Here is one of my favorites!


I office computer has two screens, so I can have my calming YouTube video playing on one screen, and I make it fullscreen so it feels like a window, and then I work on the other screen. It really helps to keep me focused and calm with my very stressful and difficult job.

 

I’ve also changed my diet this year. I’ve gone to a whole food plant-based diet, and I am trying to incorporate SOS which is no salt oil or sugar. I’m doing pretty good with no salt and no sugar, but it’s hard to get all the oil out unless I do all of my own cooking 100% of the time.
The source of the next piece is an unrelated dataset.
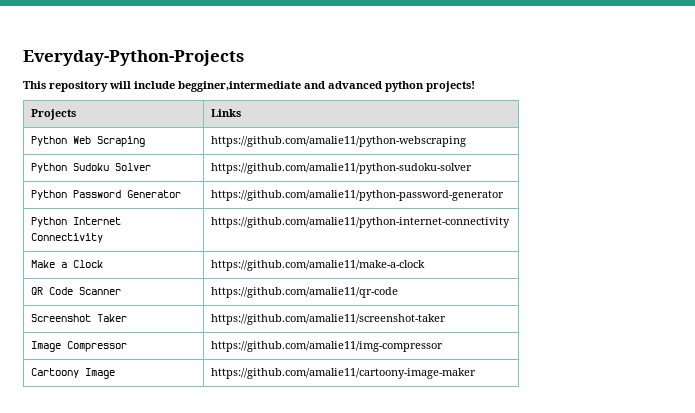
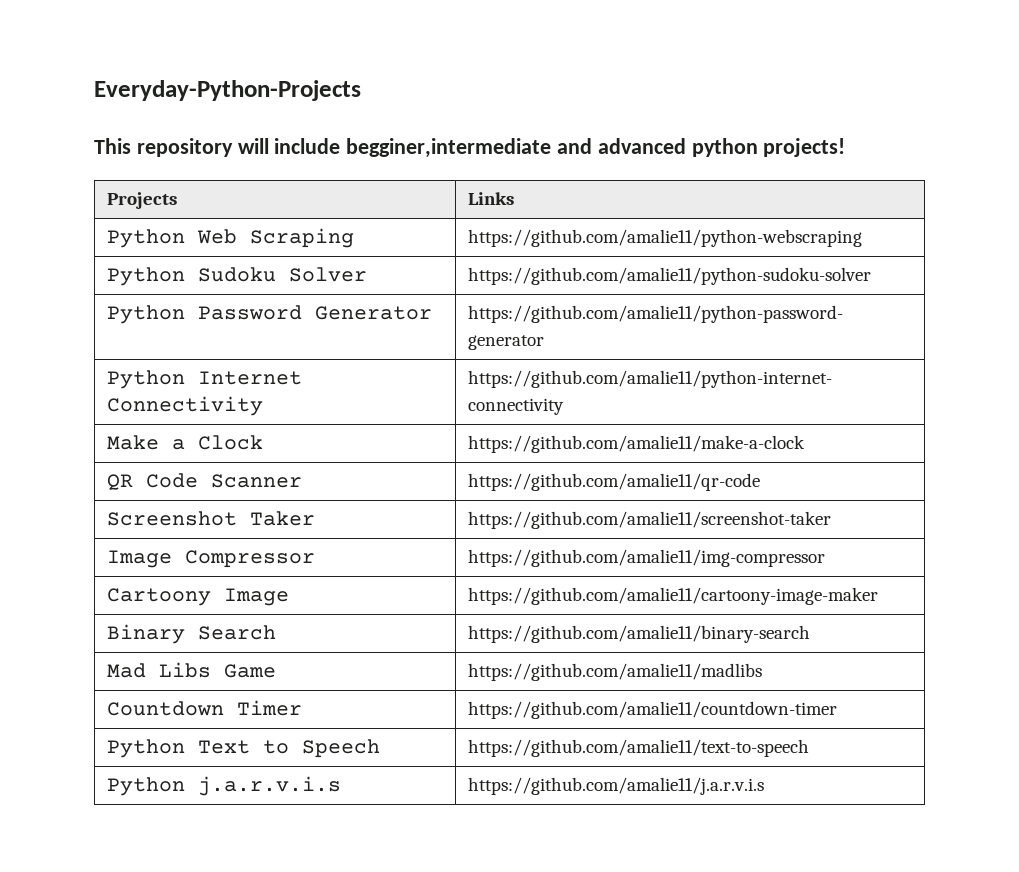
+ Binary Search | https://github.com/amalie11/binary-search
+ Mad Libs Game | https://github.com/amalie11/madlibs
+ Countdown Timer | https://github.com/amalie11/countdown-timer
+ Python Text to Speech | https://github.com/amalie11/text-to-speech
+ Python j.a.r.v.i.s | https://github.com/amalie11/j.a.r.v.i.s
And I can’t do that. Not with my schedule! But overall I feel much better, my aches and pains have pretty much completely resolved, I feel more alert and have better memory. I’m also able to handle stress better and I’m much less anxious and depressed. It’s actually been quite amazing! I’ve even lost 35 pounds since June. Which is pretty awesome!

 

As for exercise I don’t really do a lot. I do try to stretch and I have a YouTube video and follow this yoga instructor. And I really like her yoga videos. There’s one that I do every morning, when I get up early enough, and it really helps a lot with stretching out especially, when I’ve been sitting a lot for my job. My hip flexors get very tight, therefore stretching with my yoga videos are extremely helpful! This is also when I practice mindfulness and gratitude. It gives me 20 minutes to greet today and set my intention. I’ve noticed that it has been making a huge difference in my attitude overall! If you know me well, you know I’m a Scorpio, and I can be pretty intense! Seriously! LOL

 

I also highly recommend this book...

Mayo Clinic Guide to Stress-Free Living by Dr. Amit Sood. I have met Dr. Sood and read the book. It’s made a huge difference!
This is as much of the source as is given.